▸ Exercise: A verbatim reproduction of the lines below, from the line containing "left:600px; top:40px; width:198px;" through the line containing "width:19px; height:19px; border-radius:50%;", both ends included, is the whole required output.

▸ Working data:

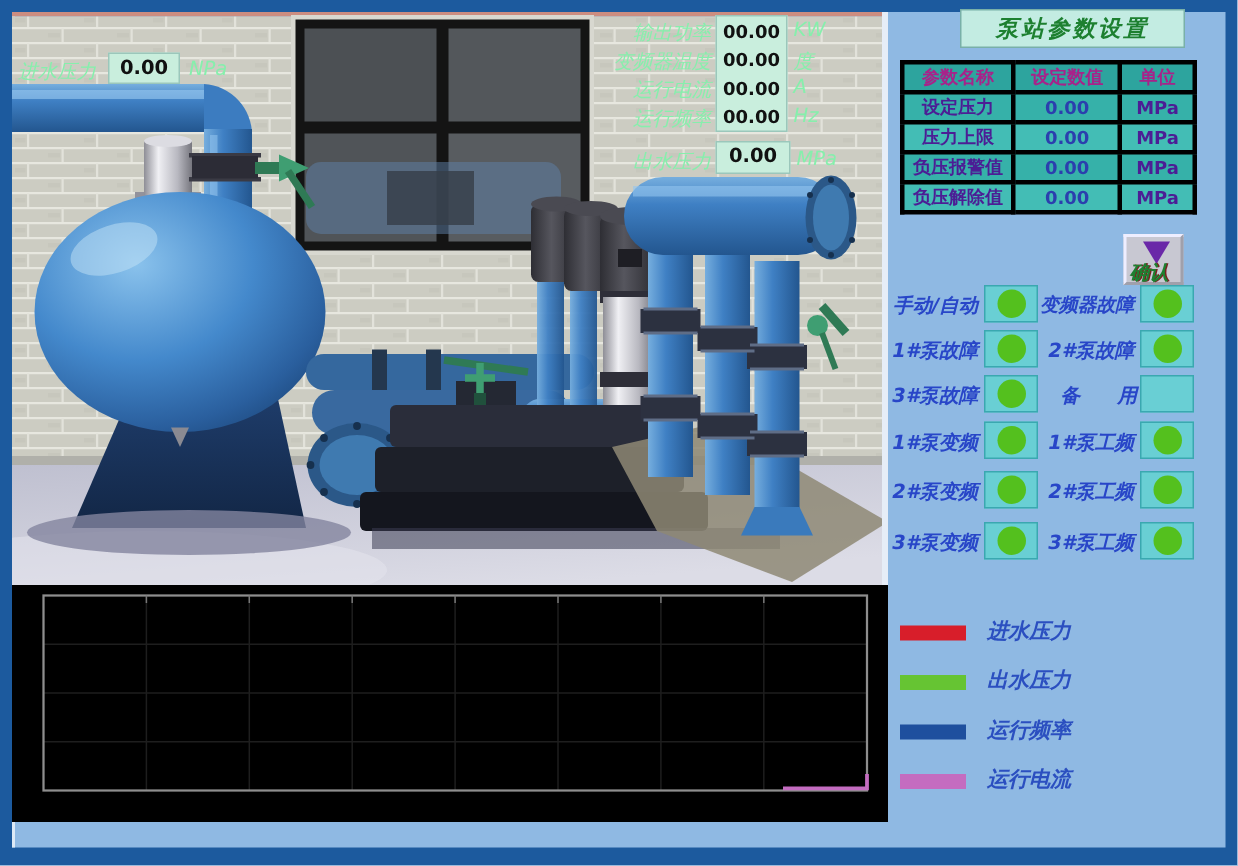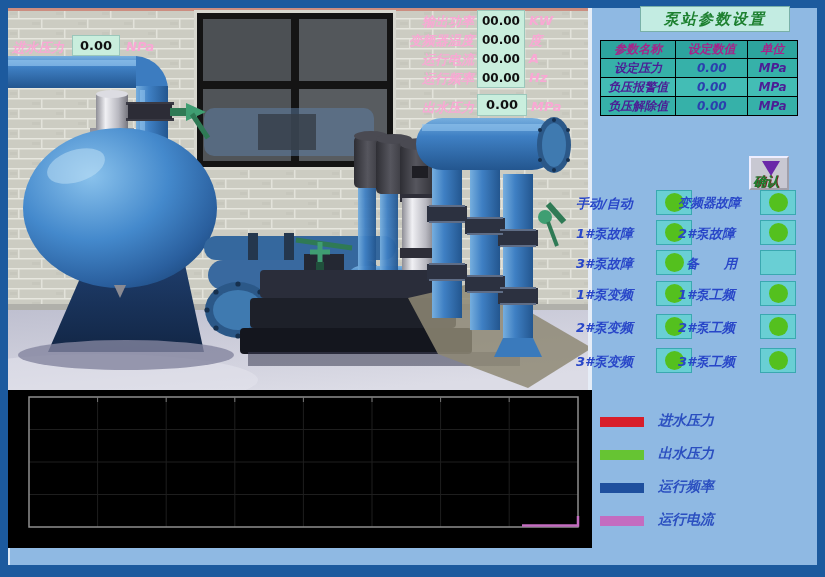--- a/index.html
+++ b/index.html
@@ -11,55 +11,55 @@
 
   
   .report-btn { left:16px; top:6px; width:114px; height:30px; background:#c9eedd;
     border:1px solid #6fa39b; box-shadow:1px 1px 0 #5d8f88; display:flex; align-items:center;
     padding:0 3px 0 6px; gap:4px; cursor:pointer; }
   .report-btn .txt { color:#1d7a2e; font-weight:bold; font-style:italic; font-size:15px; letter-spacing:1px; white-space:nowrap; }
   .play-box { width:25px; height:23px; background:#c9c9e2; border:1px solid #8888a8; display:flex; align-items:center; justify-content:center; }
   .play-tri { width:0; height:0; border-left:12px solid #6a28a8; border-top:7px solid transparent; border-bottom:7px solid transparent; }
 
   
-  .lbl { color:#f9a8d4; font-weight:bold; font-style:italic; white-space:nowrap; }
+  .lbl { color:#86efac; font-weight:normal; font-style:italic; white-space:nowrap; }
   .valbox { background:#c9eedd; color:#111; font-weight:bold; text-align:center; border:1px solid #9bc7bb; }
   .inlet-lbl { left:12px; top:39px; font-size:13px; }
   .inlet-box { left:72px; top:35px; width:48px; height:21px; font-size:13px; line-height:19px; }
   .inlet-unit { left:126px; top:39px; font-size:13px; }
   .readout-strip { left:477px; top:10px; width:48px; height:78px; background:#c9eedd; border:1px solid #9bc7bb; }
   .ro-lbl { left:398px; width:76px; text-align:right; font-size:13px; }
   .ro-val { left:477px; width:48px; height:19px; text-align:center; font-size:12px; font-weight:bold; color:#111; line-height:19px; }
   .ro-unit { left:529px; font-size:13px; }
   .outlet-lbl { left:400px; top:99px; width:74px; text-align:right; font-size:13px; }
   .outlet-box { left:477px; top:94px; width:50px; height:22px; font-size:13px; line-height:20px; }
   .outlet-unit { left:531px; top:99px; font-size:13px; }
 
   
   .panel-title { left:640px; top:6px; width:150px; height:26px; background:#c3ece2; border:1px solid #79b0a8;
     color:#1d8030; font-weight:bold; font-style:italic; font-size:15px; letter-spacing:2px;
     display:flex; align-items:center; justify-content:center; }
   .ptable { left:600px; top:40px; width:198px; border-collapse:collapse; }
-  .ptable th, .ptable td { border:1px solid #000000; font-style:italic; font-weight:bold; text-align:center; padding:0; }
+  .ptable th, .ptable td { border:3px solid #000000; font-weight:bold; text-align:center; padding:0; }
   .ptable th { height:18px; background:#2da49e; color:#a8228a; font-size:12px; }
   .ptable td { height:19px; font-size:12px; }
   .ptable tr:nth-child(odd) td { background:#43bdb5; }
   .ptable tr:nth-child(even) td { background:#36b1a9; }
   .ptable .c-name, .ptable .c-unit { color:#4c1d95; }
   .ptable .c-val { color:#2b3fae; }
   .ptable col.w1{width:76px} .ptable col.w2{width:72px} .ptable col.w3{width:50px}
   .confirm-btn { left:749px; top:156px; width:40px; height:34px; background:#c8c8d2; border:2px outset #eef;
     cursor:pointer; }
   .confirm-tri { position:absolute; left:11px; top:3px; width:0; height:0;
     border-top:15px solid #6a28a8; border-left:9px solid transparent; border-right:9px solid transparent; }
   .confirm-txt { position:absolute; left:2px; top:15px; color:#1d8030; font-weight:bold; font-size:13px; font-style:italic;
     text-shadow:1px 0 0 #7a2020; white-space:nowrap; }
 
   
-  .ind-label { position:absolute; color:#2846c8; font-weight:bold; font-style:italic; font-size:13px; white-space:nowrap; }
+  .ind-label { position:absolute; color:#2846c8; font-weight:bold; font-style:italic; font-size:13px; text-align:right; white-space:nowrap; }
   .ind-box { position:absolute; width:36px; height:25px; background:#69cfd4; border:1px solid #3aa8b0; display:flex; align-items:center; justify-content:center; }
   .lamp { width:19px; height:19px; border-radius:50%; }
 
   
   .leg-bar { position:absolute; left:600px; width:44px; height:10px; }
   .leg-lbl { position:absolute; left:658px; color:#2b4fc0; font-weight:bold; font-style:italic; font-size:14px; }
 
   
   .chart { left:8px; top:390px; width:584px; height:158px; background:#000; }
 </style>
@@ -292,20 +292,25 @@
     <th>参数名称</th>
     <th>设定数值</th>
     <th>单位</th>
   </tr>
   <tr>
     <td class="c-name">设定压力</td>
     <td class="c-val">0.00</td>
     <td class="c-unit">MPa</td>
   </tr>
   <tr>
+    <td class="c-name">压力上限</td>
+    <td class="c-val">0.00</td>
+    <td class="c-unit">MPa</td>
+  </tr>
+  <tr>
     <td class="c-name">负压报警值</td>
     <td class="c-val">0.00</td>
     <td class="c-unit">MPa</td>
   </tr>
   <tr>
     <td class="c-name">负压解除值</td>
     <td class="c-val">0.00</td>
     <td class="c-unit">MPa</td>
   </tr>
 </tbody>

▸ Result for this exercise:
   .ptable { left:600px; top:40px; width:198px; border-collapse:collapse; }
-  .ptable th, .ptable td { border:1px solid #000000; font-style:italic; font-weight:bold; text-align:center; padding:0; }
+  .ptable th, .ptable td { border:3px solid #000000; font-weight:bold; text-align:center; padding:0; }
   .ptable th { height:18px; background:#2da49e; color:#a8228a; font-size:12px; }
   .ptable td { height:19px; font-size:12px; }
   .ptable tr:nth-child(odd) td { background:#43bdb5; }
   .ptable tr:nth-child(even) td { background:#36b1a9; }
   .ptable .c-name, .ptable .c-unit { color:#4c1d95; }
   .ptable .c-val { color:#2b3fae; }
   .ptable col.w1{width:76px} .ptable col.w2{width:72px} .ptable col.w3{width:50px}
   .confirm-btn { left:749px; top:156px; width:40px; height:34px; background:#c8c8d2; border:2px outset #eef;
     cursor:pointer; }
   .confirm-tri { position:absolute; left:11px; top:3px; width:0; height:0;
     border-top:15px solid #6a28a8; border-left:9px solid transparent; border-right:9px solid transparent; }
   .confirm-txt { position:absolute; left:2px; top:15px; color:#1d8030; font-weight:bold; font-size:13px; font-style:italic;
     text-shadow:1px 0 0 #7a2020; white-space:nowrap; }
 
   
-  .ind-label { position:absolute; color:#2846c8; font-weight:bold; font-style:italic; font-size:13px; white-space:nowrap; }
+  .ind-label { position:absolute; color:#2846c8; font-weight:bold; font-style:italic; font-size:13px; text-align:right; white-space:nowrap; }
   .ind-box { position:absolute; width:36px; height:25px; background:#69cfd4; border:1px solid #3aa8b0; display:flex; align-items:center; justify-content:center; }
   .lamp { width:19px; height:19px; border-radius:50%; }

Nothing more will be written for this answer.